*** Opening of Listed records ***

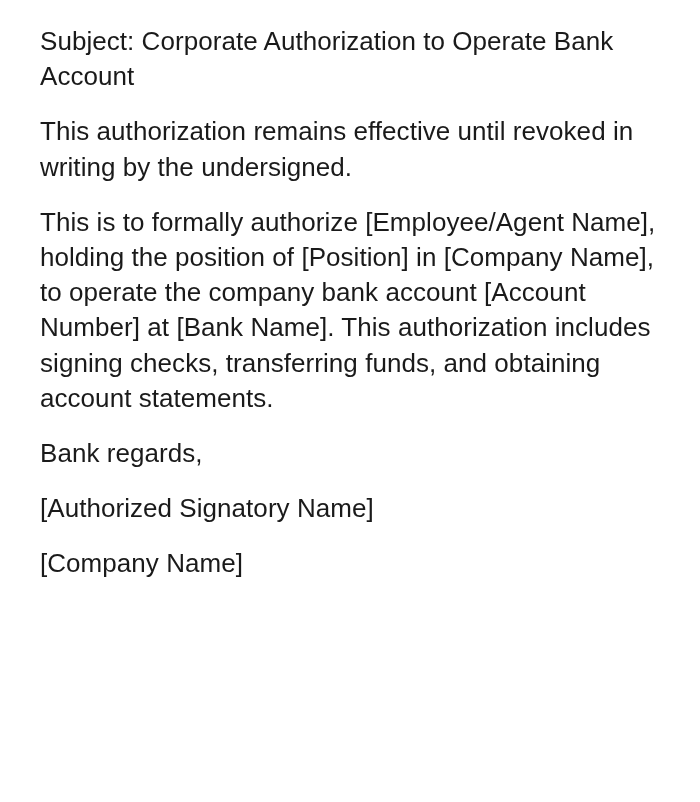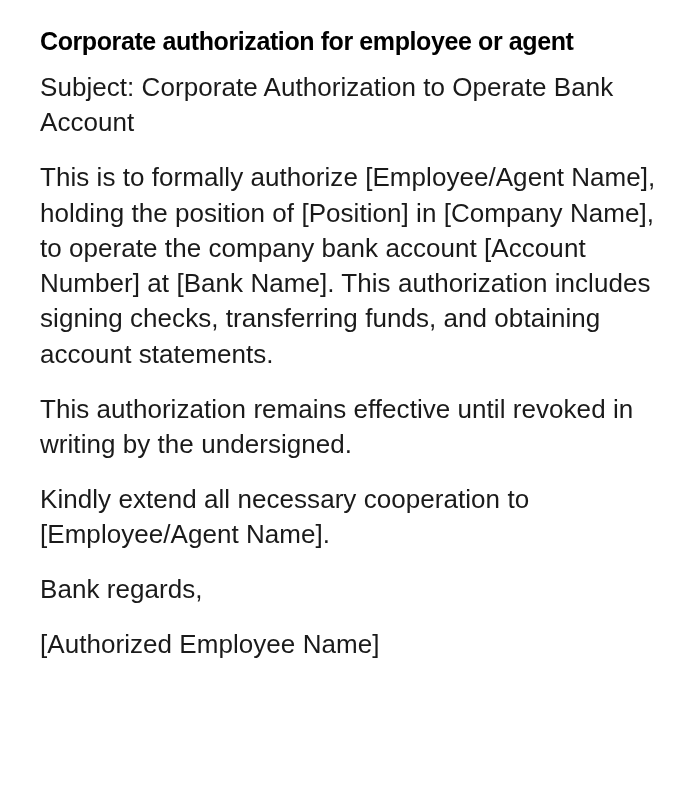--- a/index.html
+++ b/index.html
@@ -38,7 +38,6 @@
 <body>
 
 <div class="page">
-  <h1 class="title">Corporate authorization for employee or agent</h1>
   <p class="para">Subject: Corporate Authorization to Operate Bank Account</p>
   <p class="para">This is to formally authorize [Employee/Agent Name], holding the position of [Position] in [Company Name], to operate the company bank account [Account Number] at [Bank Name]. This authorization includes signing checks, transferring funds, and obtaining account statements.</p>
   <p class="para">This authorization remains effective until revoked in writing by the undersigned.</p>

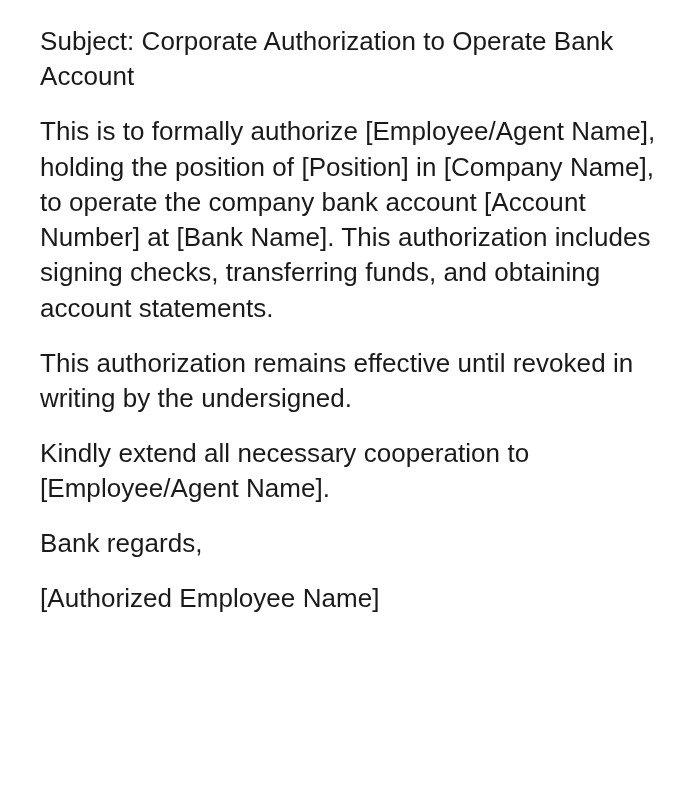--- a/index.html
+++ b/index.html
@@ -39,8 +39,8 @@
 
 <div class="page">
   <p class="para">Subject: Corporate Authorization to Operate Bank Account</p>
+  <p class="para">This authorization remains effective until revoked in writing by the undersigned.</p>
   <p class="para">This is to formally authorize [Employee/Agent Name], holding the position of [Position] in [Company Name], to operate the company bank account [Account Number] at [Bank Name]. This authorization includes signing checks, transferring funds, and obtaining account statements.</p>
-  <p class="para">This authorization remains effective until revoked in writing by the undersigned.</p>
   <p class="para">Kindly extend all necessary cooperation to [Employee/Agent Name].</p>
   <p class="para">Bank regards,</p>
   <p class="para">[Authorized Employee Name]</p>

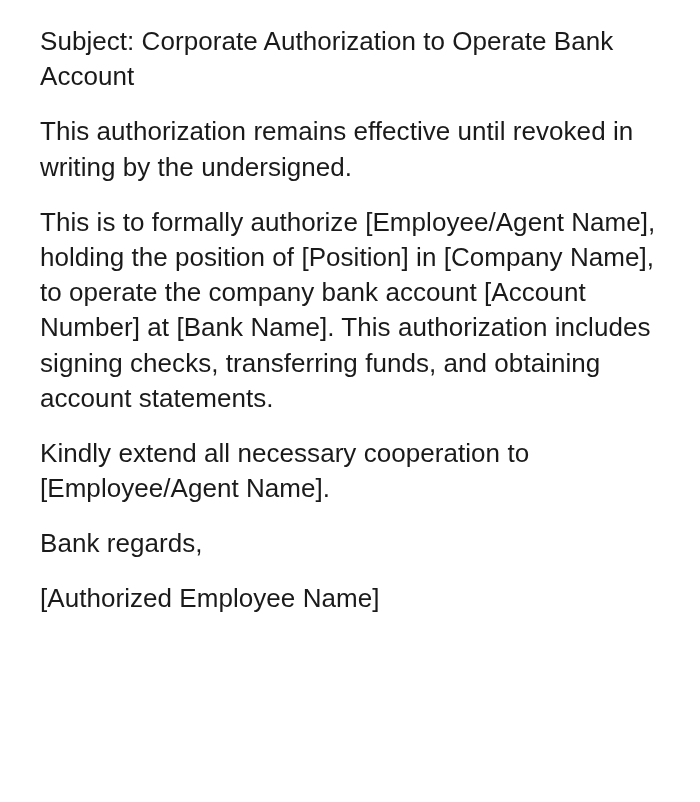--- a/index.html
+++ b/index.html
@@ -41,7 +41,6 @@
   <p class="para">Subject: Corporate Authorization to Operate Bank Account</p>
   <p class="para">This authorization remains effective until revoked in writing by the undersigned.</p>
   <p class="para">This is to formally authorize [Employee/Agent Name], holding the position of [Position] in [Company Name], to operate the company bank account [Account Number] at [Bank Name]. This authorization includes signing checks, transferring funds, and obtaining account statements.</p>
-  <p class="para">Kindly extend all necessary cooperation to [Employee/Agent Name].</p>
   <p class="para">Bank regards,</p>
   <p class="para">[Authorized Employee Name]</p>
 </div>

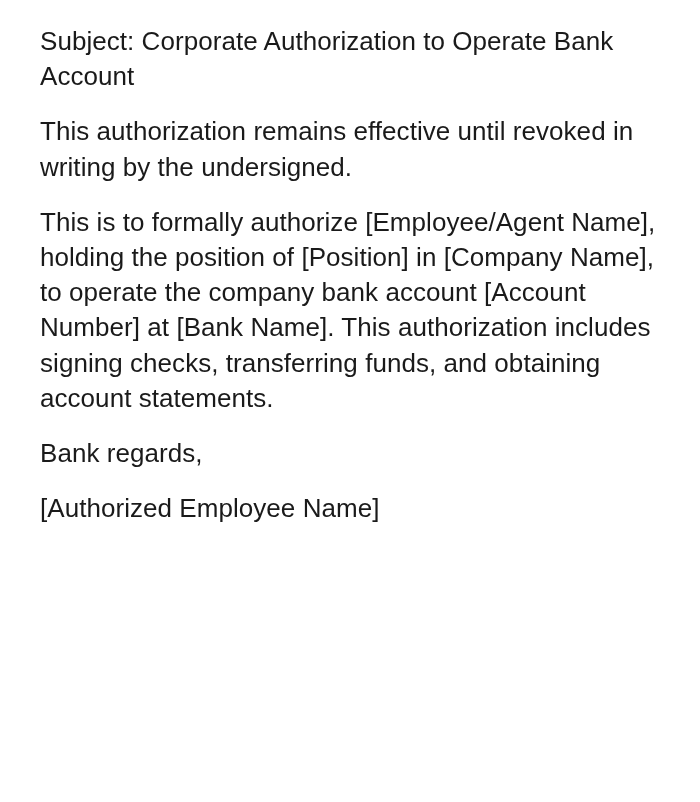--- a/index.html
+++ b/index.html
@@ -42,7 +42,7 @@
   <p class="para">This authorization remains effective until revoked in writing by the undersigned.</p>
   <p class="para">This is to formally authorize [Employee/Agent Name], holding the position of [Position] in [Company Name], to operate the company bank account [Account Number] at [Bank Name]. This authorization includes signing checks, transferring funds, and obtaining account statements.</p>
   <p class="para">Bank regards,</p>
-  <p class="para">[Authorized Employee Name]</p>
+  <p class="para">[Authorized Signatory Name]</p>
 </div>
 
 </body></html>

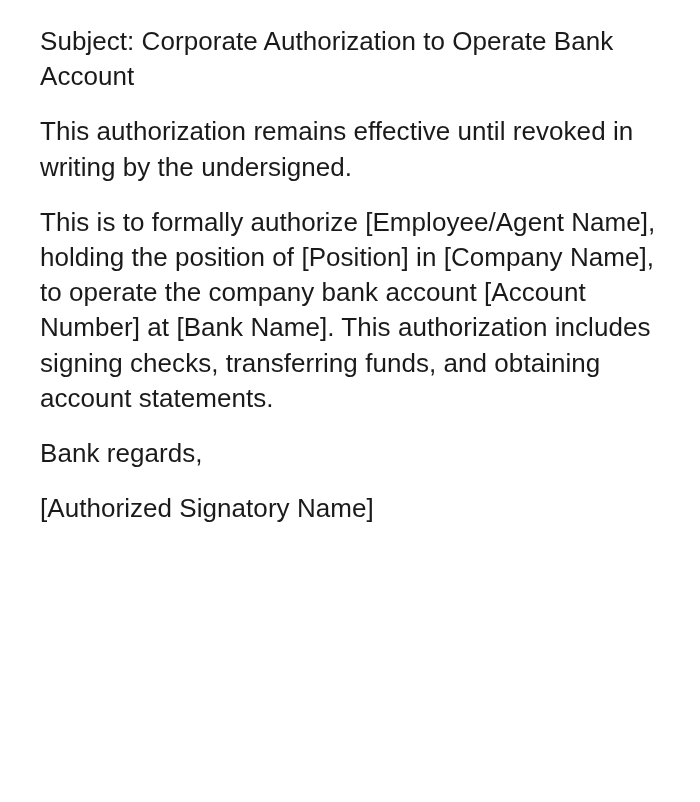--- a/index.html
+++ b/index.html
@@ -43,6 +43,7 @@
   <p class="para">This is to formally authorize [Employee/Agent Name], holding the position of [Position] in [Company Name], to operate the company bank account [Account Number] at [Bank Name]. This authorization includes signing checks, transferring funds, and obtaining account statements.</p>
   <p class="para">Bank regards,</p>
   <p class="para">[Authorized Signatory Name]</p>
+  <p class="para">[Company Name]</p>
 </div>
 
 </body></html>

*** Close of Listed records ***

Exercise prompt:
Work through the records above. Copy every line with the string "Kindly".

Your solution:
   <p class="para">Kindly extend all necessary cooperation to [Employee/Agent Name].</p>
-  <p class="para">Kindly extend all necessary cooperation to [Employee/Agent Name].</p>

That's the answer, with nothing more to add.